Add a fifth: Define abort criteria up front. A chaos experiment with no abort criteria is an outage by another name.
Quick start¶
SKILL=engineering/chaos-engineering/skills/chaos-engineering
# 1. Design an experiment
python "$SKILL/scripts/experiment_designer.py" --target "checkout-svc" --hypothesis "p99 latency stays <500ms" --attack latency --duration-min 15
# 2. Calculate blast radius
python "$SKILL/scripts/blast_radius_calculator.py" --traffic-share 0.05 --user-pop 1000000 --duration-min 15
# 3. Generate postmortem after the experiment
python "$SKILL/scripts/experiment_postmortem.py" --plan experiment.json --result-log results.txt
The 3 Python tools¶
All stdlib-only. Run with --help.
experiment_designer.py¶
Generates a structured experiment plan from inputs. Enforces the required sections (hypothesis, steady-state metric, blast radius, abort criteria, rollback).

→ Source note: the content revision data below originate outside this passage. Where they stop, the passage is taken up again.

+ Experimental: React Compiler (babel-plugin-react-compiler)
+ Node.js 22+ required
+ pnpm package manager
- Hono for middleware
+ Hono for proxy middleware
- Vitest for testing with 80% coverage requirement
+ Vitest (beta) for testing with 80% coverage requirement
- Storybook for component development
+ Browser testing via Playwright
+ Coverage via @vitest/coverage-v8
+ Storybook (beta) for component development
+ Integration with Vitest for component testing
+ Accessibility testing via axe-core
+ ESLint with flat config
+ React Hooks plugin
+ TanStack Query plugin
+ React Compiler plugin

python scripts/experiment_designer.py \
--target "checkout-svc" \
--hypothesis "p99 latency stays <500ms when payment-svc is slow" \
--attack latency \
--magnitude "+200ms" \
--duration-min 15 \
--blast-radius "5% of US traffic" \
--abort-if "p99 > 1000ms OR error_rate > baseline + 1pp"
Outputs a markdown plan with: hypothesis, steady-state, attack, magnitude, duration, blast radius, abort criteria, rollback procedure, monitoring dashboards, and learning question.

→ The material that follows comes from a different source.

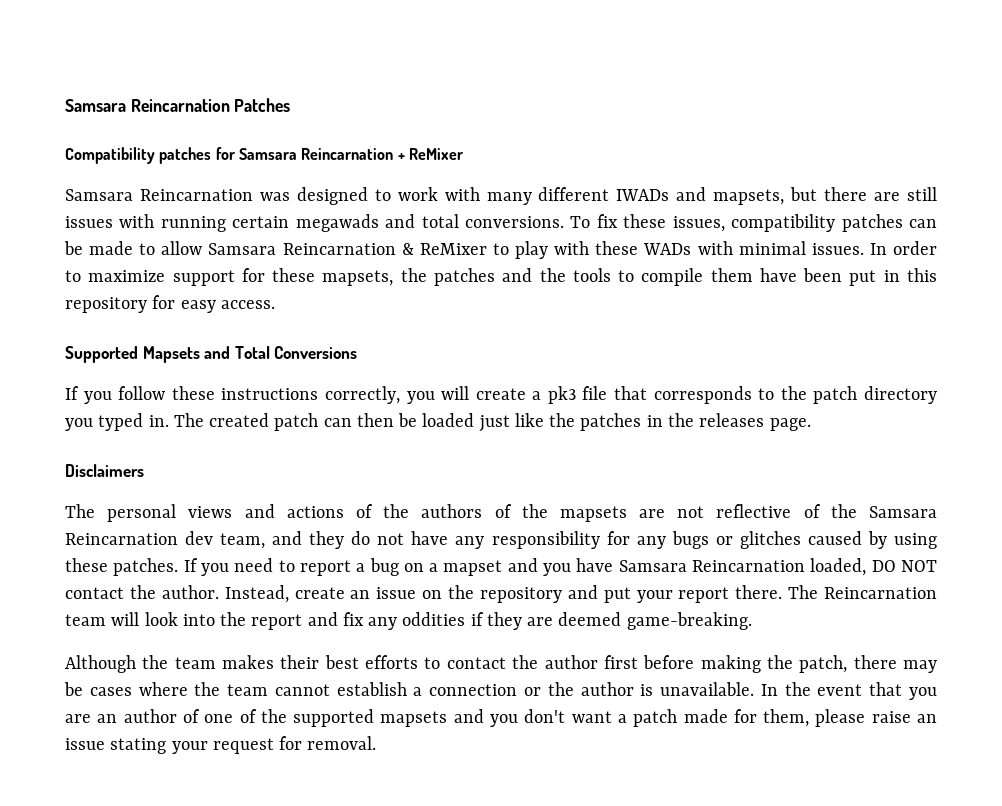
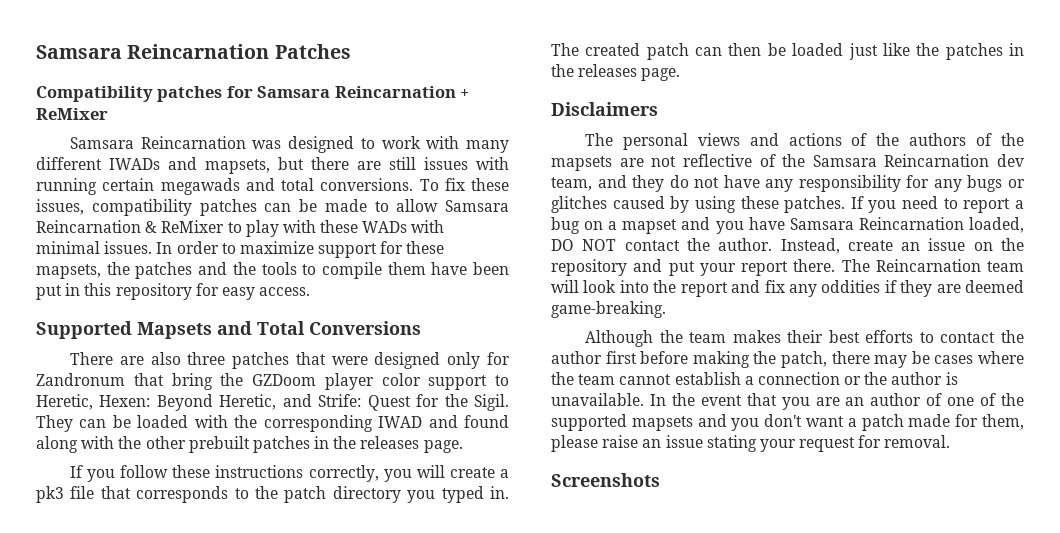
+ There are also three patches that were designed only for Zandronum that bring the GZDoom player color support to Heretic, Hexen: Beyond Heretic, and Strife: Quest for the Sigil. They can be loaded with the corresponding IWAD and found along with the other prebuilt patches in the releases page.
+ Screenshots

blast_radius_calculator.py¶
Computes the blast radius of a planned experiment. Given traffic share + user population + duration, calculates expected affected users, expected error budget burn, and a risk score.

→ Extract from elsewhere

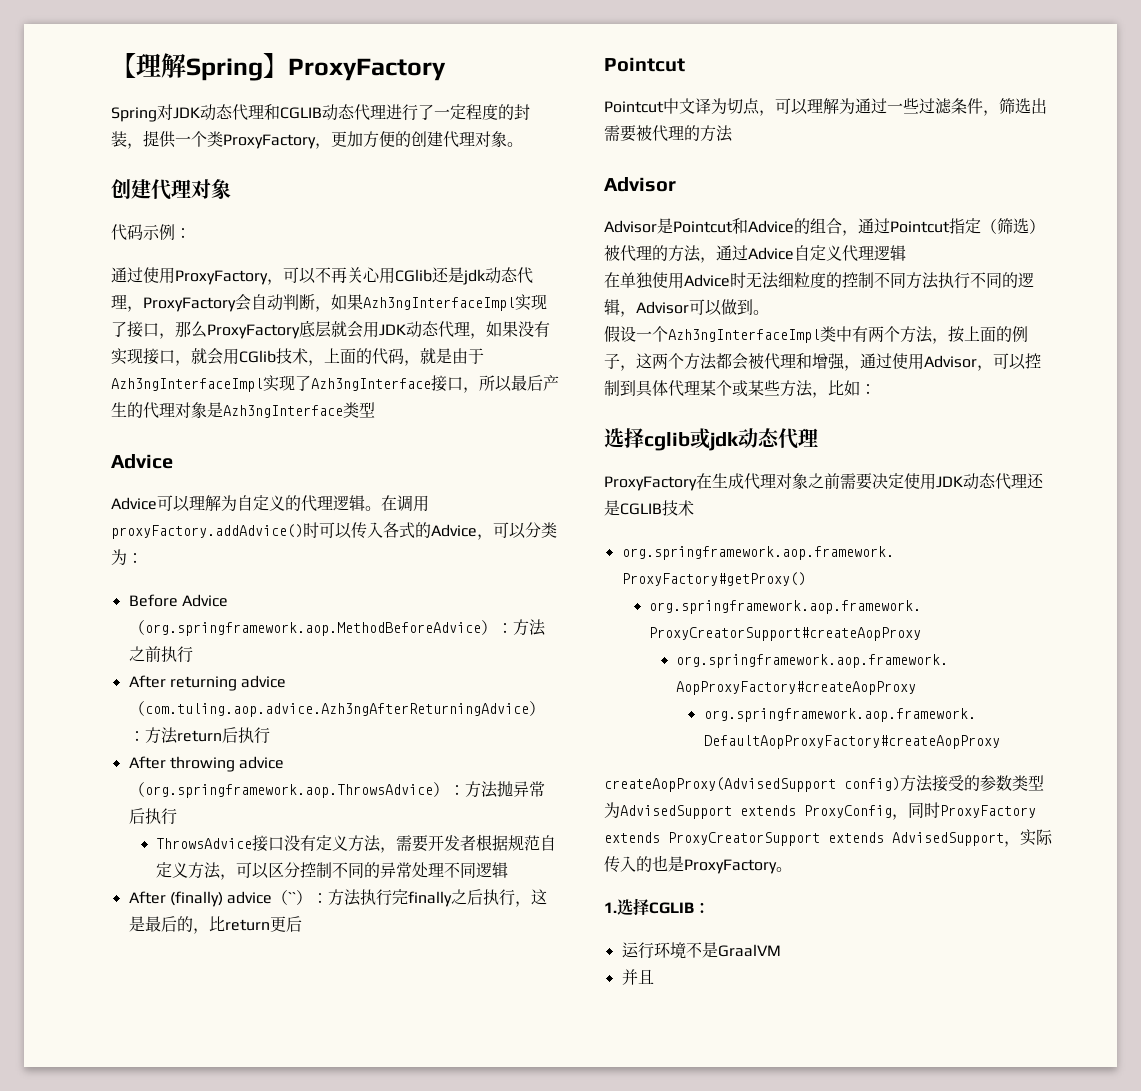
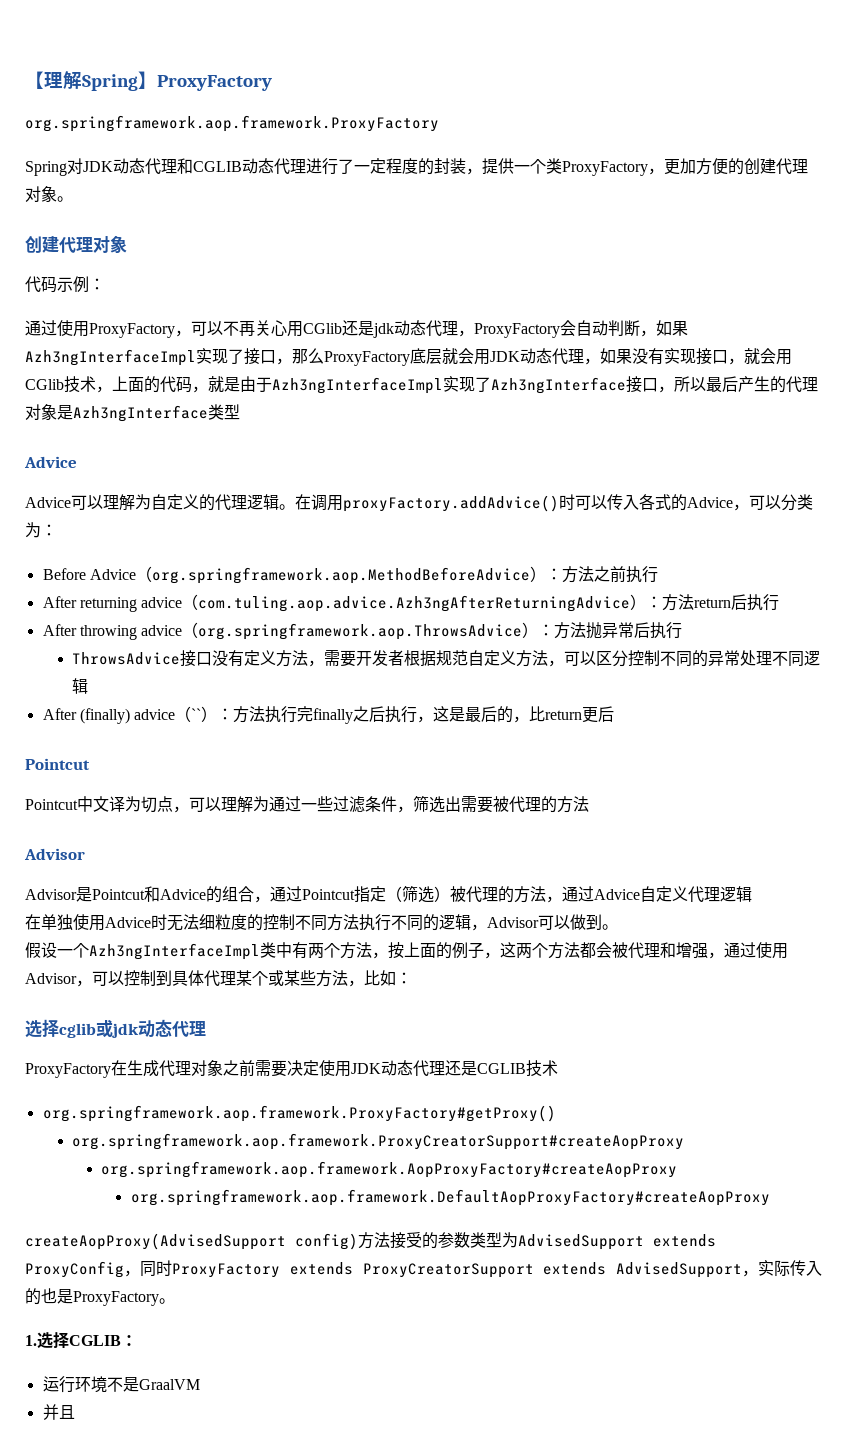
+ org.springframework.aop.framework.ProxyFactory

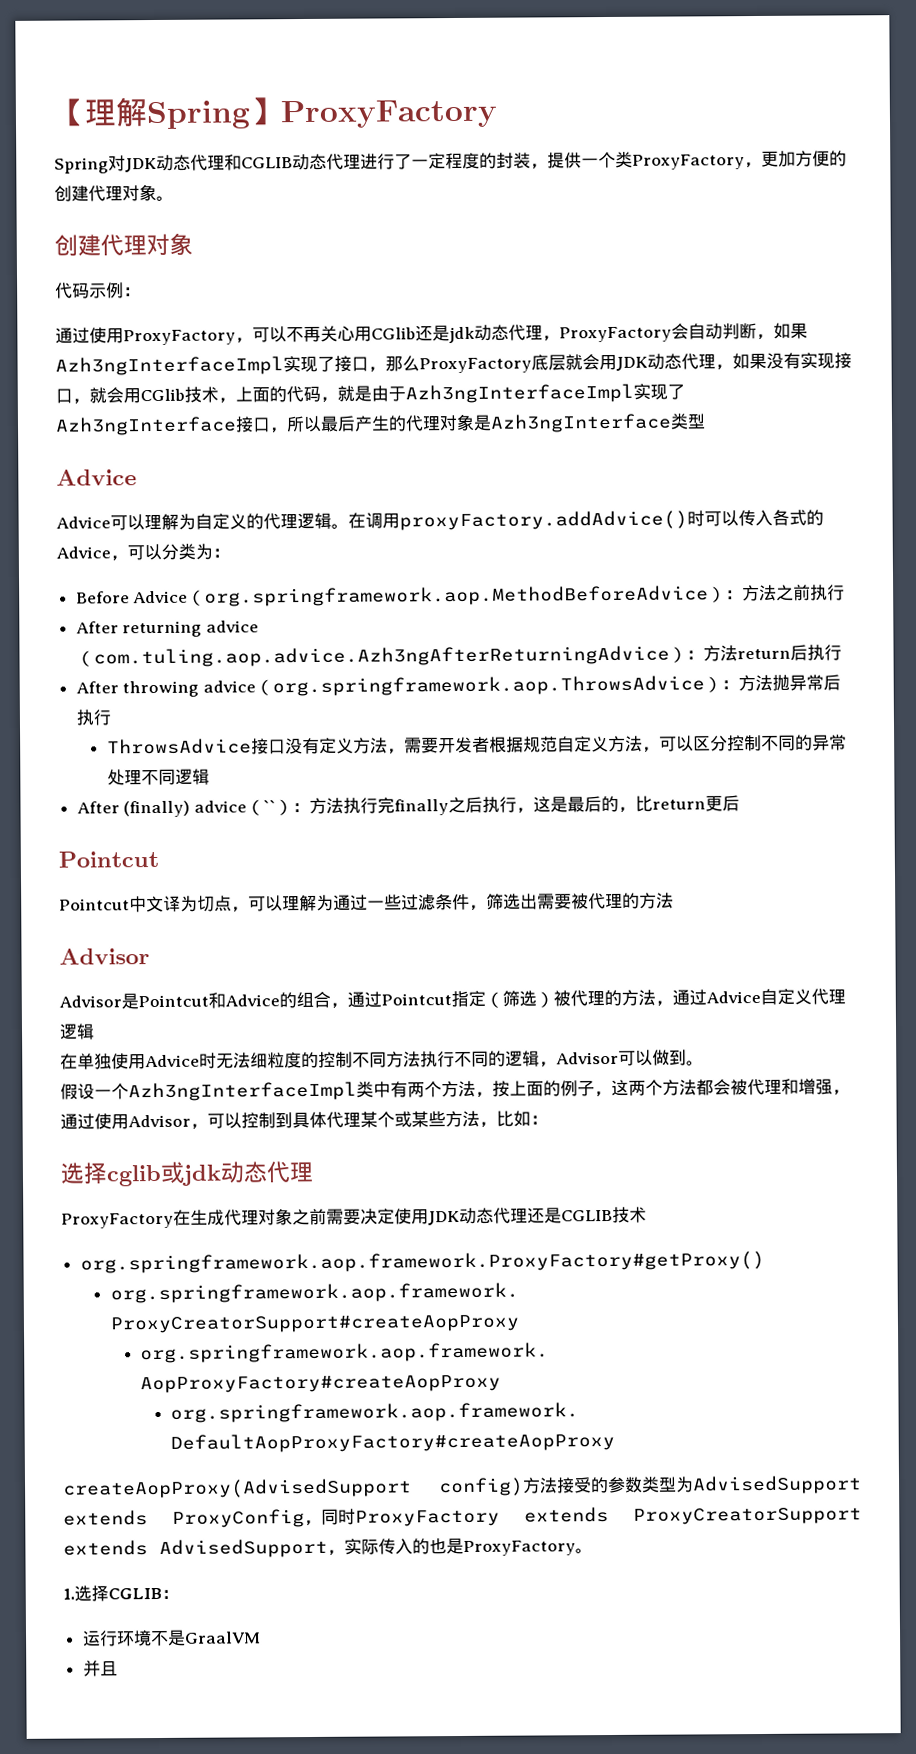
- org.springframework.aop.framework.ProxyFactory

python scripts/blast_radius_calculator.py \
--traffic-share 0.05 \
--user-pop 1000000 \
--duration-min 15 \
--baseline-availability 0.999 \
--expected-impact-availability 0.95
Outputs: - Expected affected users - Error budget consumed (in minutes of error budget) - Risk score: GREEN / YELLOW / RED - Recommendation: PROCEED / REDUCE / ABORT
GREEN = <1% error budget; YELLOW = 1-10%; RED = >10%.
experiment_postmortem.py¶
Produces a structured postmortem from an experiment plan + results. Catches the common postmortem failure modes: no learning recorded, no follow-up actions, blame-laden language.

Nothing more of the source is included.